Piano Rebuilding

Is your piano worth rebuilding?

A higher quality rebuilt American grand piano can sound just as good and even better in some cases than a comparably priced new piano. Steinway, Mason and Hamlin, and Knabe are the rebuilt pianos of choice, while Baldwin and Chickering made models that are also quite rebuildable. Other older American makers such as Weber, Hardman, George Steck, and a host of others have made real solid, rebuildable pianos. If rebuilt properly, these American grand pianos can have a deep, rich tone and a responsive touch. Nice veneers and case styles make these better name rebuilt American grand pianos a better investment in some cases than a new piano.

Not every American grand piano is worth rebuilding. Other than sentimental value and very unusual case designs, the criteria for determining whether a piano is worth rebuilding is if it has aggraffes and posts.

Usually agraffes and posts are an indication of a better made, higher quality piano.


Most times, better name American grand pianos are rebuilt because they no longer hold a tuning and need a new tuning pin block. A pin block is a piece of cross laminated hard wood into which the tuning pins are driven, holding the piano in tune.


After the iron frame is re-bronzed, the most important part of piano rebuilding is resetting what is called string downbearing. That means how the string is pushing down on the bridge and the sounding board.


Resetting the plate downbearing means lowering the rigid iron frame a slight bit (1/32″ or 1/16″), so when we stretch strings across it, the strings are pushing down with the right amount of downward pressure to compensate for the fact that the sounding board has compressed a bit.


After half a century or so, the pinblock either delaminates, cracks, or dries out, becoming incapable of holding the torque of the strings (15-20 tons).


While the pin block is manufactured, fit, finished and drilled, the sounding board is either drying for repair, or being replaced.


The new strings will now vibrate the sounding board optimally when the hammer strikes the string.

Piano Action

While deterioration on the string section of the grand piano is a function of time, the deterioration on a grand piano action is usually a function of use (parts wear out). Sometimes grand piano hammers can be saved, but most times the piano’s hammers need to be changed when rebuilding. Other action parts can wear excessively and need to be changed. Hammer shanks and flanges, repetitions, key tops, key bushings, key cloth, backchecks, and damper felts may need replacement, but most times these parts are quite serviceable and will last for decades.

Properly done, key leveling and regulation makes each key feel even and the same up and down the keyboard as if it were new.

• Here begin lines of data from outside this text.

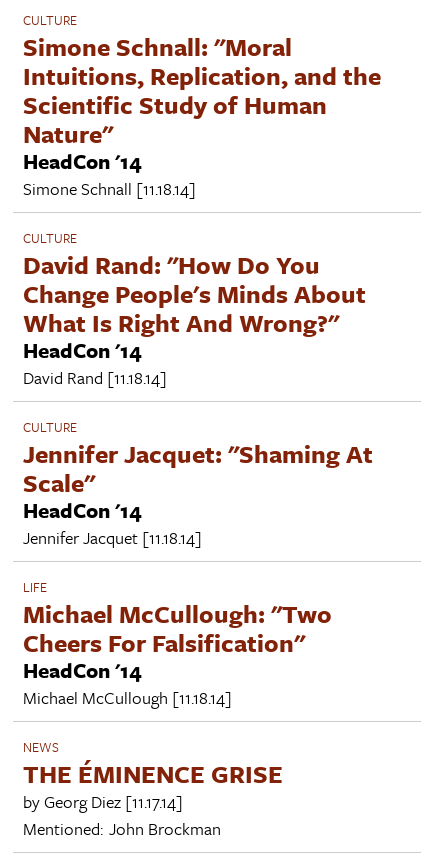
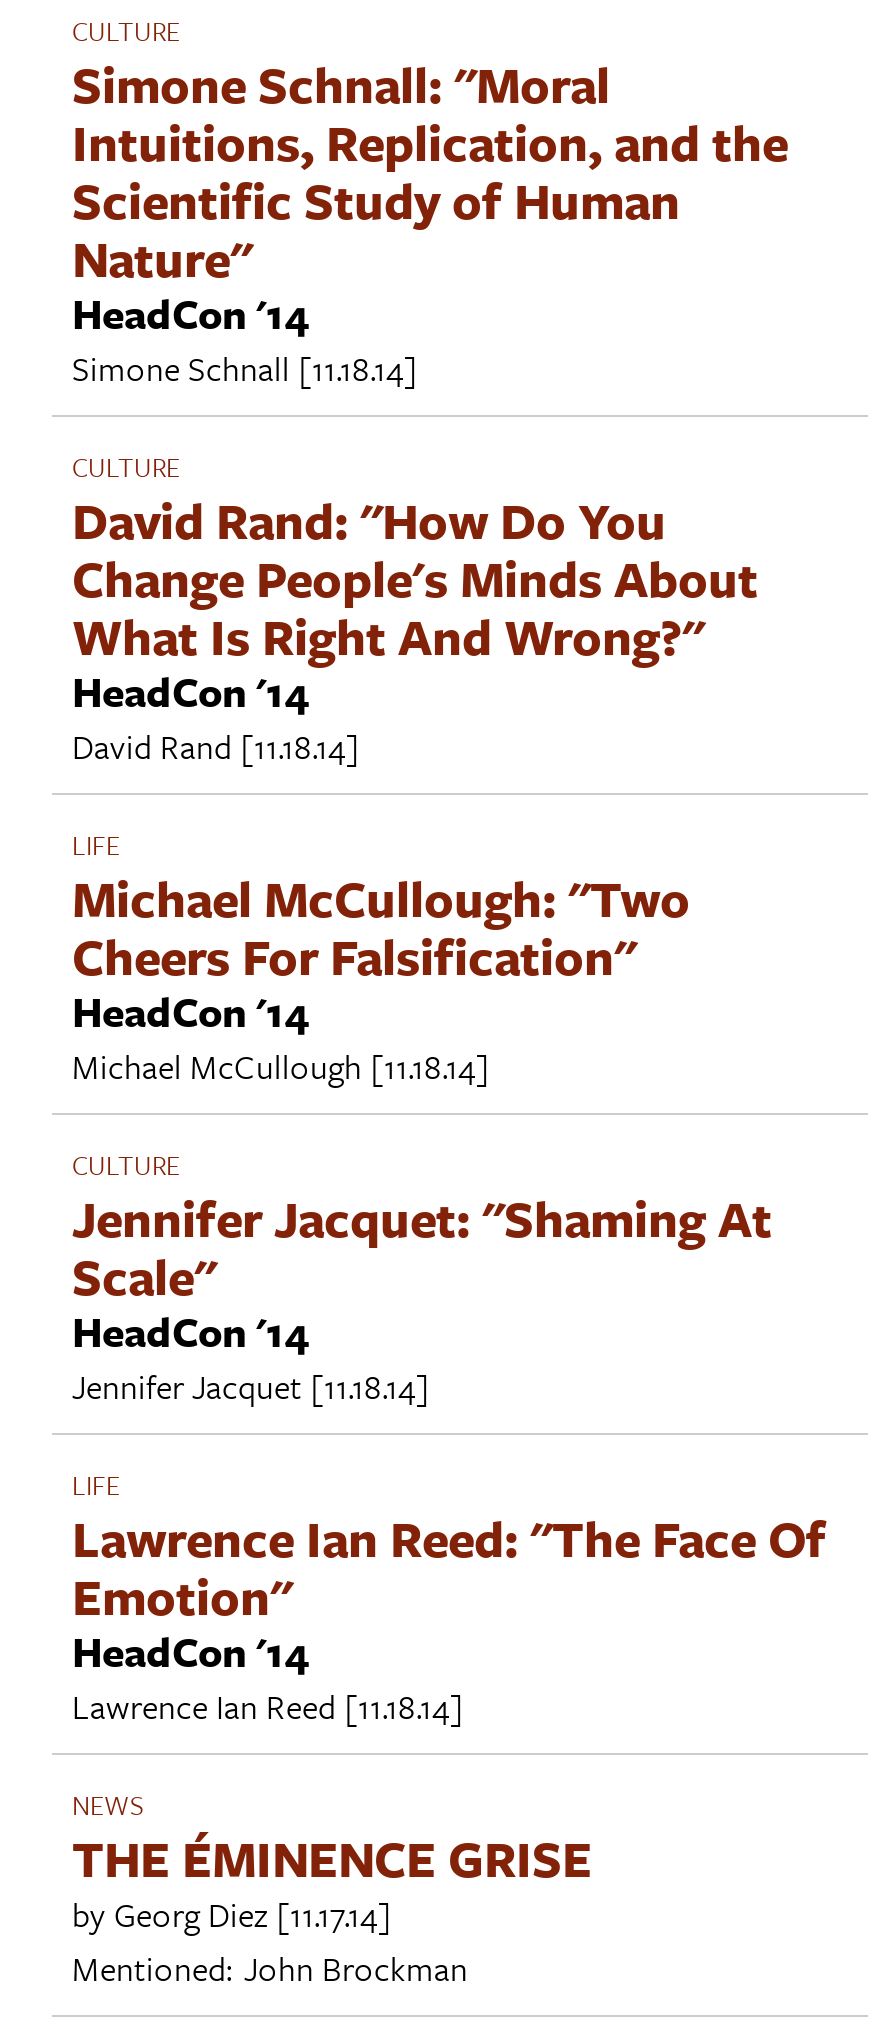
+ LIFE
+ HeadCon '14

moved up: Michael McCullough: "Two | Cheers For Falsification"

+ Lawrence Ian Reed: "The Face Of
+ Emotion"

moved up: Michael McCullough [11.18.14]

+ Lawrence Ian Reed [11.18.14]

Voicing is next – 80% of voicing is hardening or softening the hammer to achieve a brighter or a more mellow tone. A properly rebuilt, regulated and voiced, better name, hand made, American grand piano can produce a unique tone and touch that cannot be found in most comparably priced massed produced pianos.


A pianos finish has traditionally been the highest quality finish available.


Proper varnish removing, veneer preparation, filling, sanding, staining, spraying, and rubbing produces the best finishes.
Lacquer finishes make the most lustrous satin finishes while chemically catalyzed materials are more durable for ultra high gloss finishes.
Not every piano is a good candidate, but French polishing (applying a new finish on top of the existing finish), can rejuvenate a finish at 1/2 the cost of refinishing (usually done on reconditioned uprights).
Just like a guitarist may prefer a Martin from the 40′s or 50′s, and a violinist may prefer a Stradivarius from the 1700′s, some pianists prefer rebuilt pianos from the early 20th century. Indeed, some of these pianos are very well worth rebuilding both from a financial as well as from a musical perspective.